Set in deep winter in way-upstate New York, first-time writer-director Courtney Hunt's Frozen River provides a welcome throwback to the truly independent films on whose backs Sundance was built — movies by filmmakers like Victor Nunez, Eagle Pennell and Glen Pitre that offered lyrical glimpses of regional American life in parts of the country rarely visited by the dominant Hollywood cinema. Hunt's film follows the desperate measures taken by a newly single mother of two to keep her family afloat in the days leading up to Christmas, and its mood is one of lived-in decrepitude and working-class gristle — a perfect fit for the hardscrabble character actress Melissa Leo (21 Grams), who shines brightly in her first major leading role.
Even more striking is Ballast, a debut feature not only for writer-director Lance Hammer but for much of its crew and for all of its principal cast — remarkable nonprofessional actors recruited on location in Canton, Mississippi (where the photographer William Eggleston once made his own little-seen foray into feature filmmaking, Stranded in Canton).
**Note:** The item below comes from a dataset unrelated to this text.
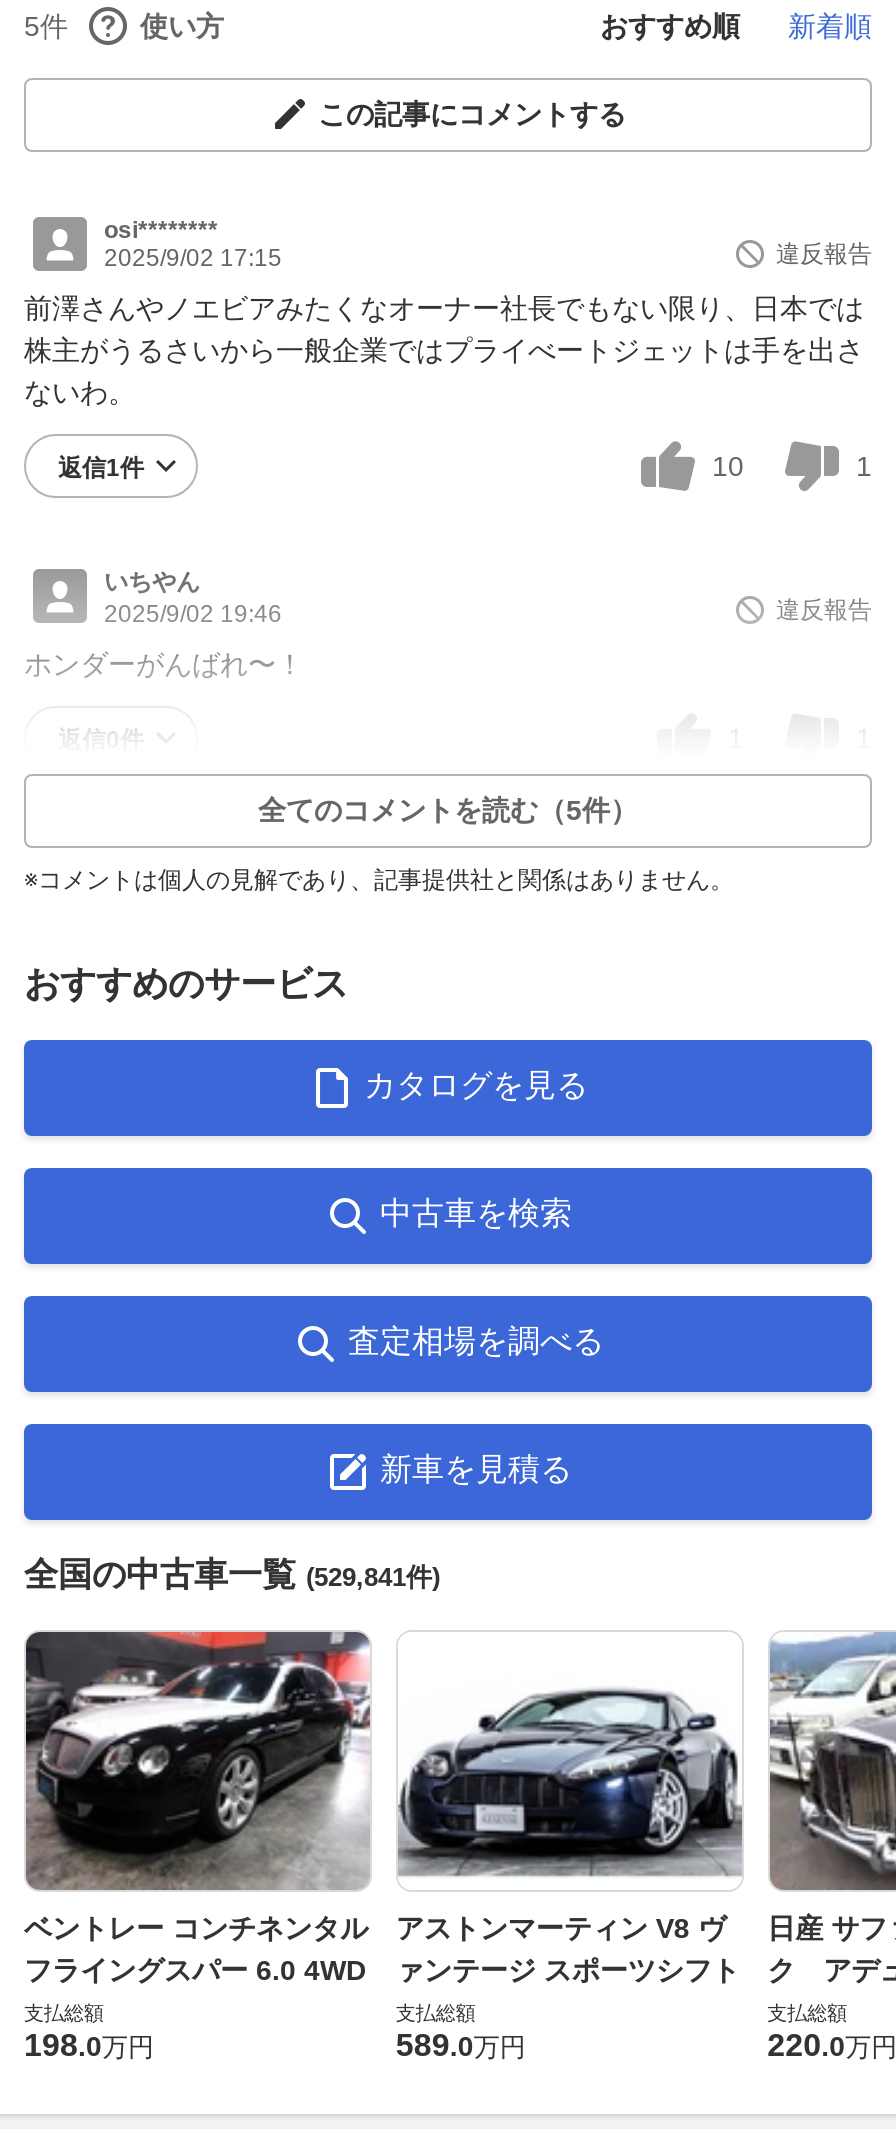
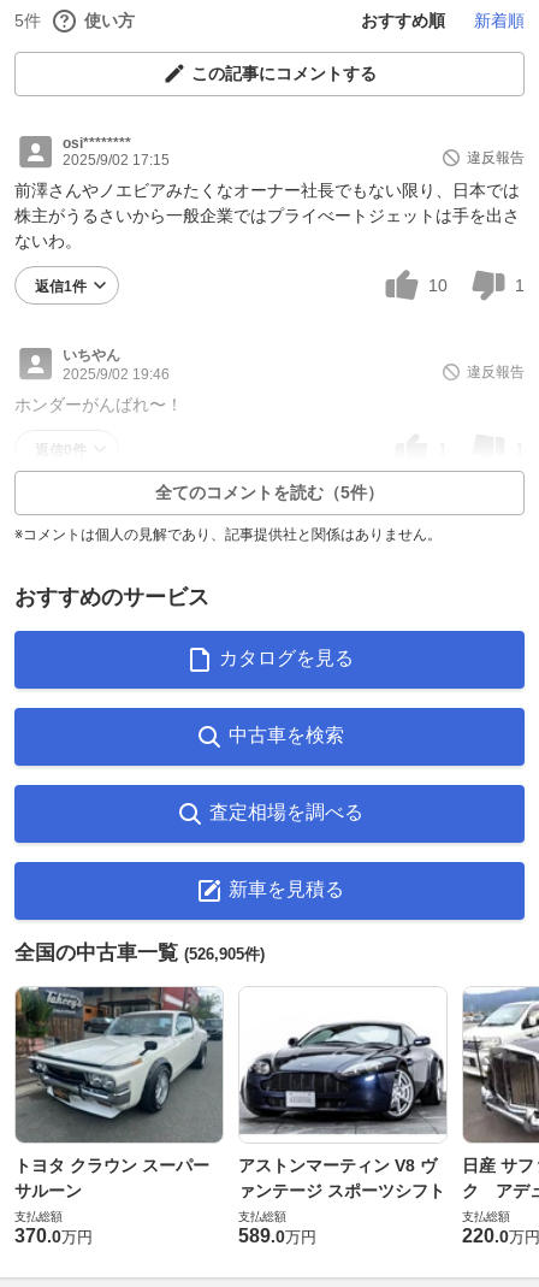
[24,1556,440,1594] 全国の中古車一覧(529,841件) -> [14,941,265,964] 全国の中古車一覧(526,905件)
[24,1630,370,1986] [image] | ベントレー コンチネンタル | フライングスパー 6.0 4WD -> [14,986,224,1200] [image] | トヨタ クラウン スーパー | サルーン
[24,2028,154,2062] 198.0万円 -> [14,1226,93,1246] 370.0万円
Like Frozen River, it is a story of mother and son trying to make ends meet, though where Hunt's film is decidedly straightforward and matter-of-fact, Hammer's is fragmentary, mysterious and poetic, revealing its central characters and relationships gradually and from a distance, as if we were entering into a private dream.
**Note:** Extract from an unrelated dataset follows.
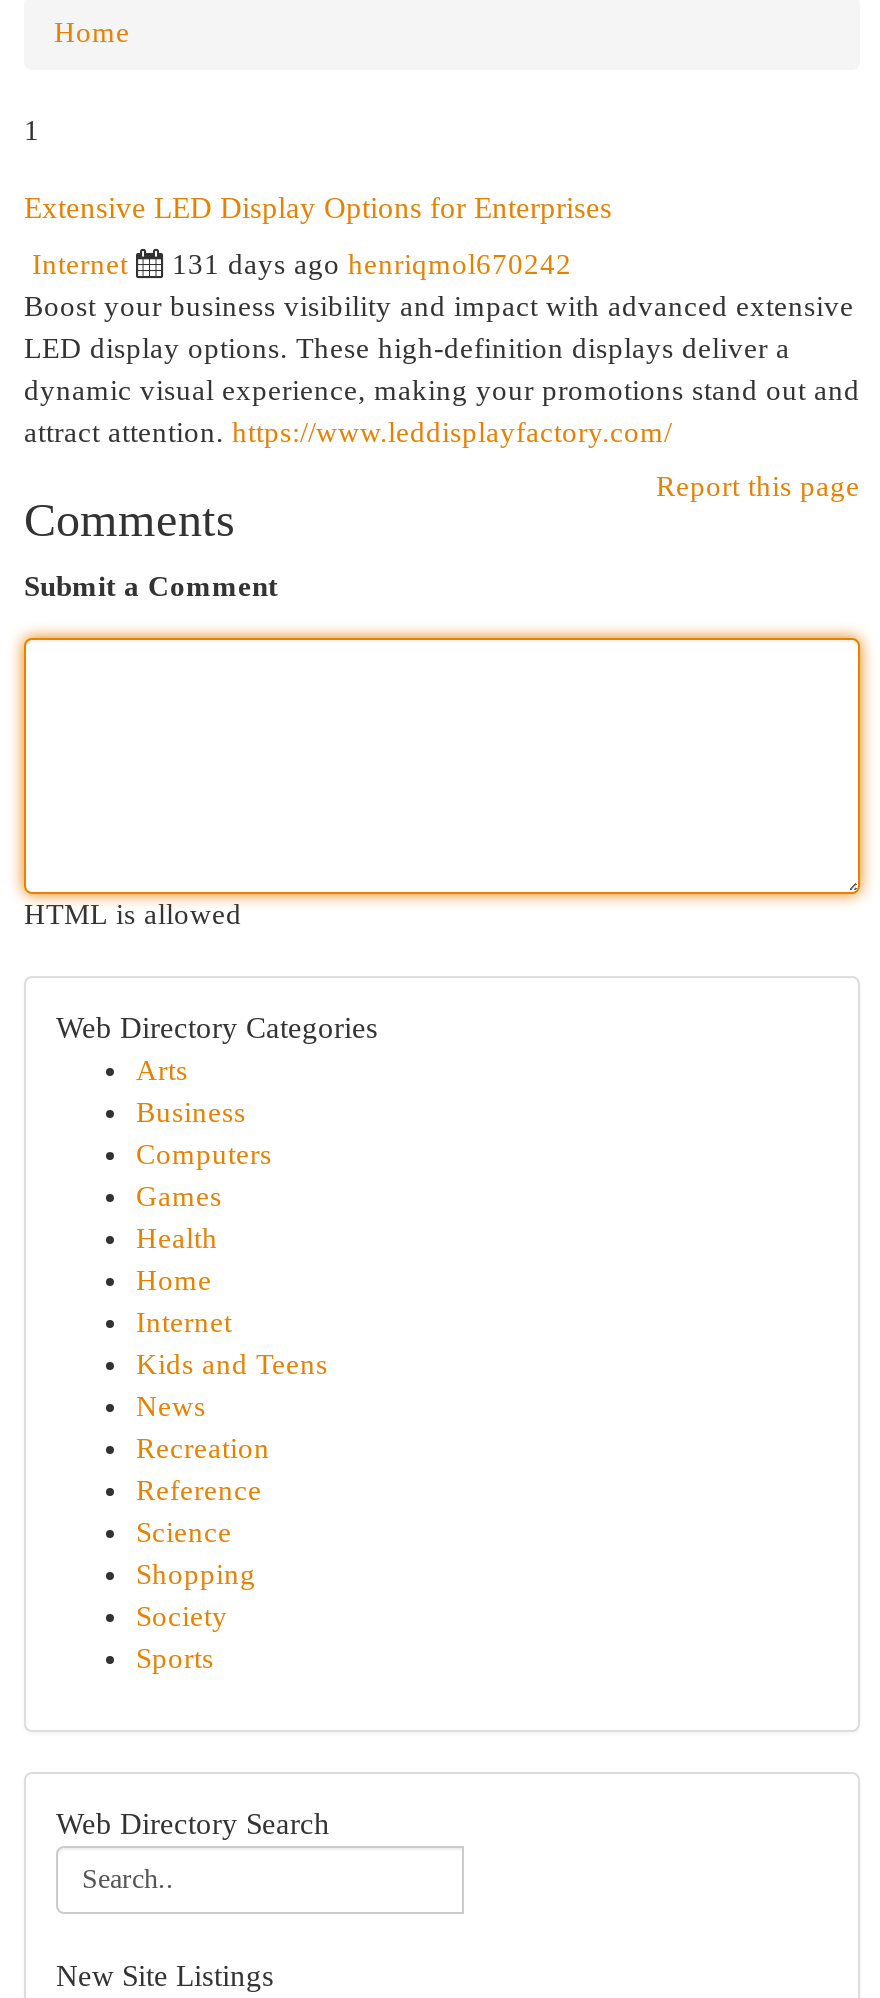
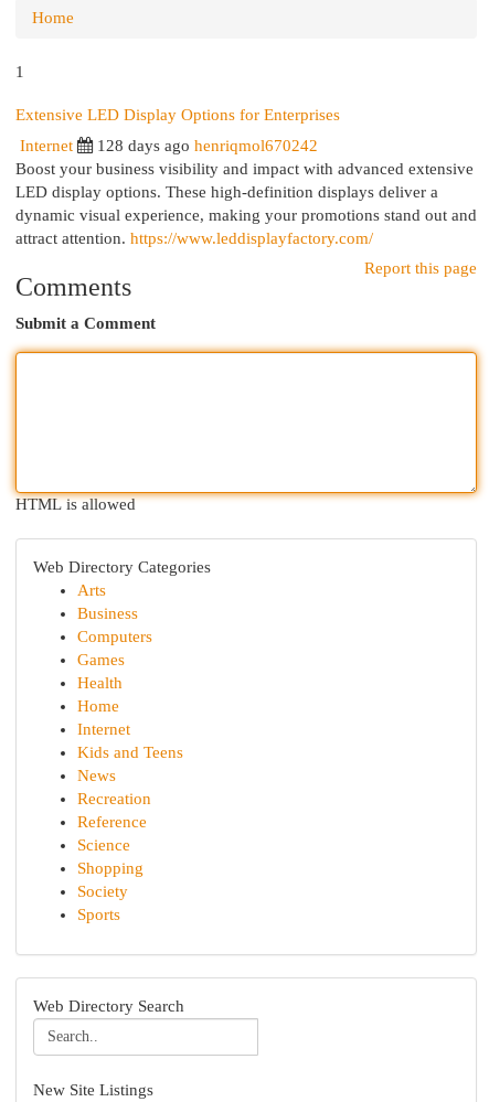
[172,248,572,280] 131 days ago henriqmol670242 -> [97,137,318,154] 128 days ago henriqmol670242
Ballast (which was also just announced for a competition slot at this year's Berlin Film Festival) is a movie marked by the most unusual mix of inspirations — Charles Burnett's impressionistic renderings of black American life, the Dardenne brothers' neo-realist city symphonies, and Mexican director Carlos Reygadas' ecstatic wide-screen exploration of rural vistas. But Hammer — who holds an architecture degree and got started in movies as an art director — has digested those influences and formed from them a wholly original meditation on lost souls trying to gain a foothold in a bleak, treacherous landscape. It is, I think, the single most impressive film to premiere at Sundance since Half Nelson in 2006, and the high-water mark by which all others in and out of this year's competition should be judged.